## Your goal
If a line in the listing below has the string "DEPENDING", copy it out.

## Dataset content
+---+

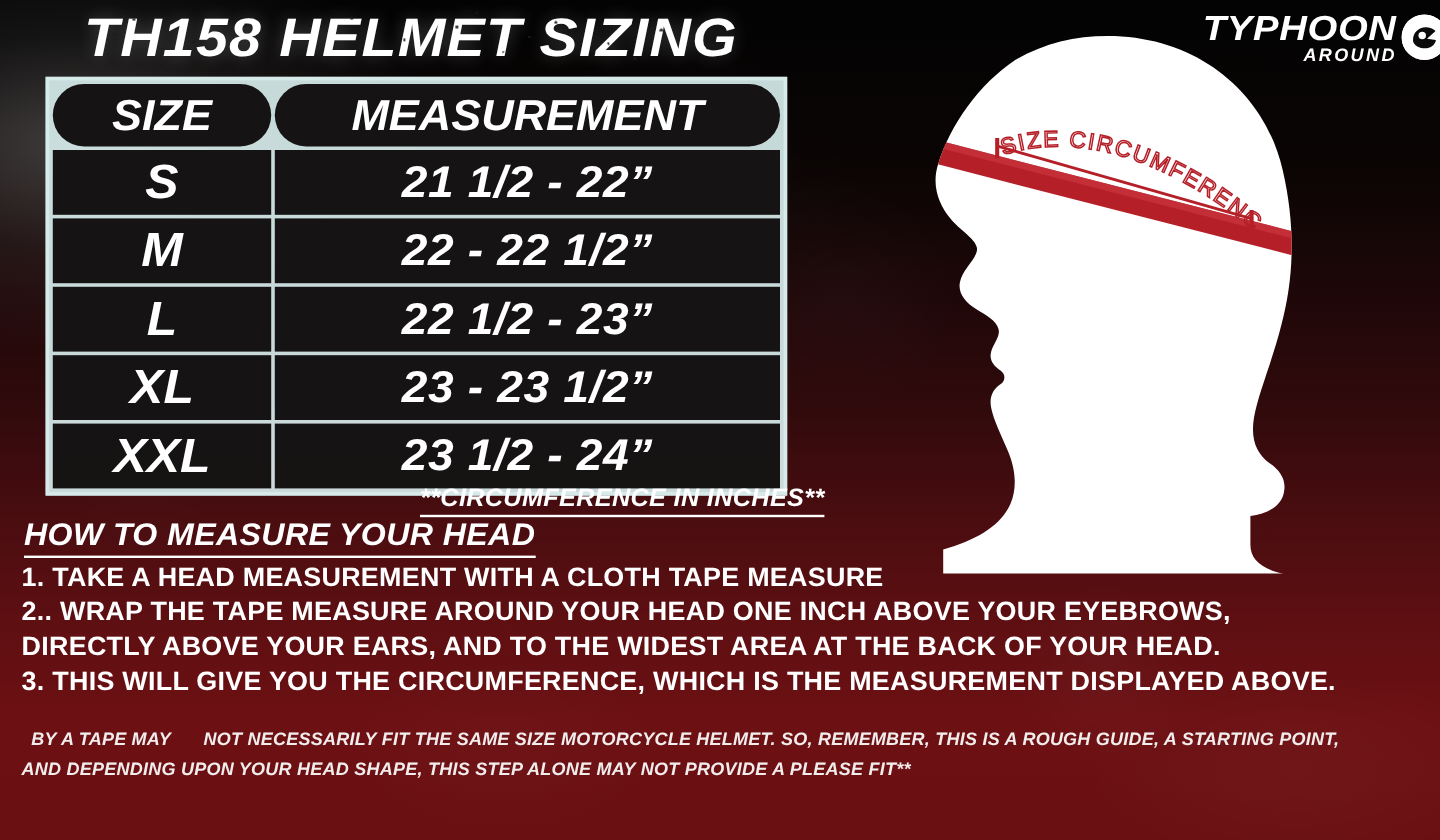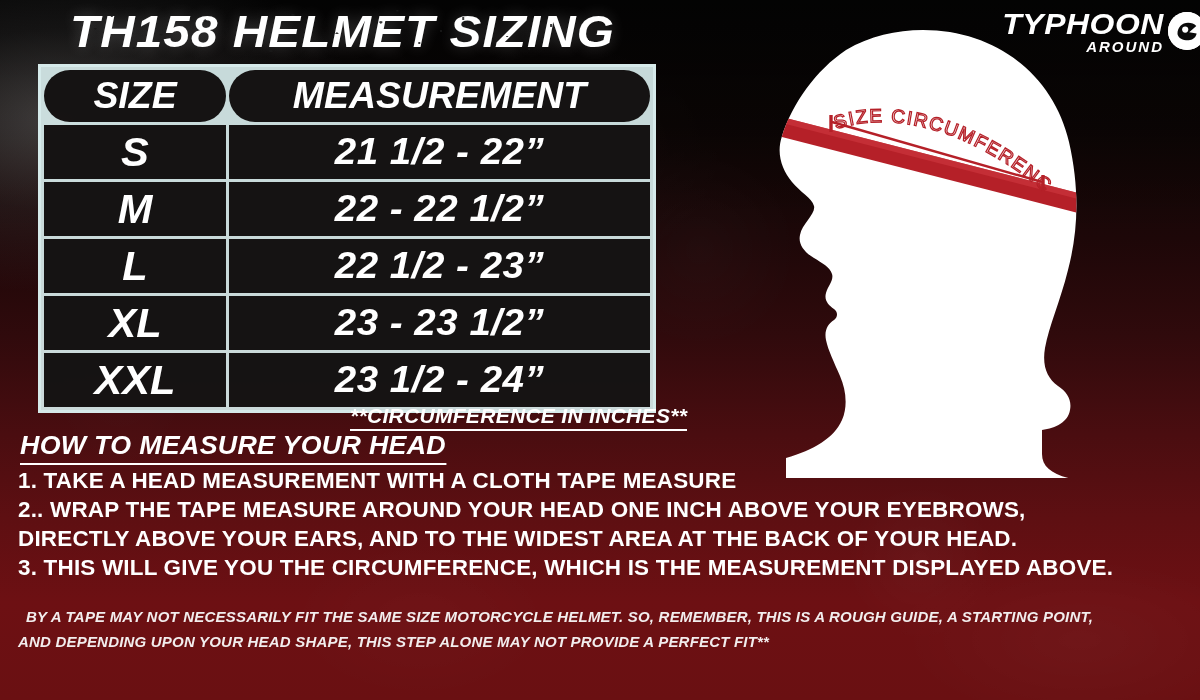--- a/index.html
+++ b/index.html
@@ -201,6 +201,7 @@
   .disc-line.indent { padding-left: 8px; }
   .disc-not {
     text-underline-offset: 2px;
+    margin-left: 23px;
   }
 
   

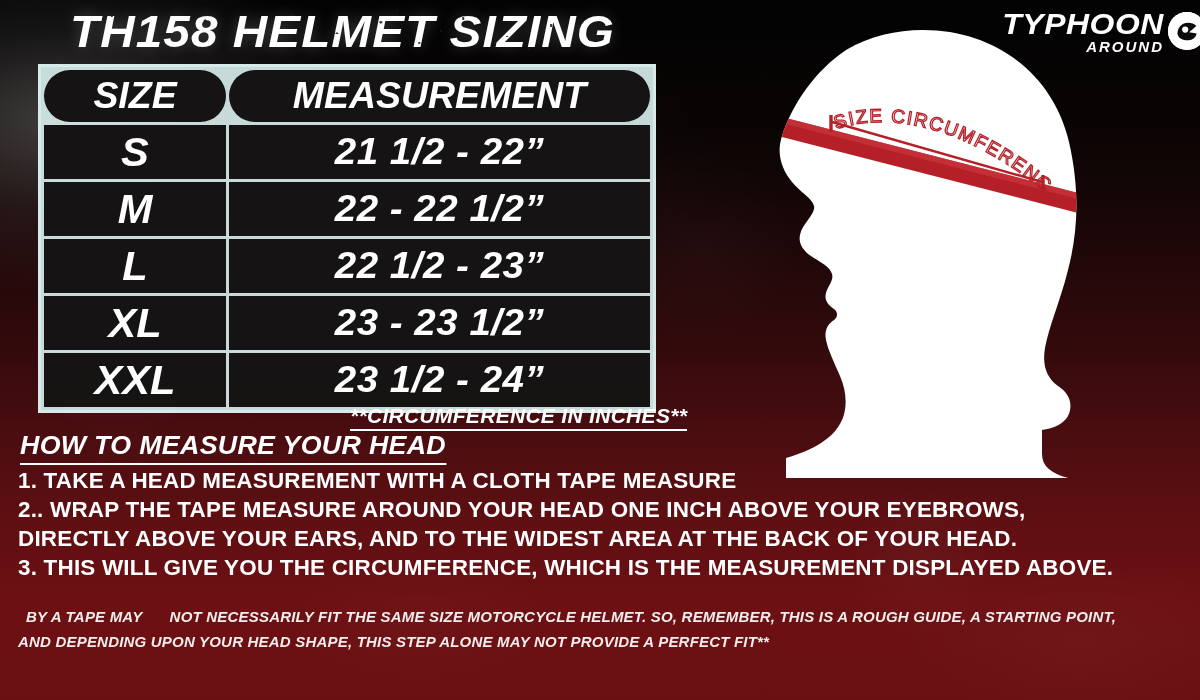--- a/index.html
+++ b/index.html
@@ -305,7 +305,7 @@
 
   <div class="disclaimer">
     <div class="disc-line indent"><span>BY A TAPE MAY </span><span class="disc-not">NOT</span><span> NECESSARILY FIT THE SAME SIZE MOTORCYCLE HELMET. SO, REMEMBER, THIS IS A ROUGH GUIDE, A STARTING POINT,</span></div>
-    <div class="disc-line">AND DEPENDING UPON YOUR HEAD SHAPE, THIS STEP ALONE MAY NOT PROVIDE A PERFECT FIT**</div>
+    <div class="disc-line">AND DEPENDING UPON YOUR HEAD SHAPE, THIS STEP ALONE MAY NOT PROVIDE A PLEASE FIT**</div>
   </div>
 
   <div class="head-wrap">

+---+

## Solution
-    <div class="disc-line">AND DEPENDING UPON YOUR HEAD SHAPE, THIS STEP ALONE MAY NOT PROVIDE A PERFECT FIT**</div>
+    <div class="disc-line">AND DEPENDING UPON YOUR HEAD SHAPE, THIS STEP ALONE MAY NOT PROVIDE A PLEASE FIT**</div>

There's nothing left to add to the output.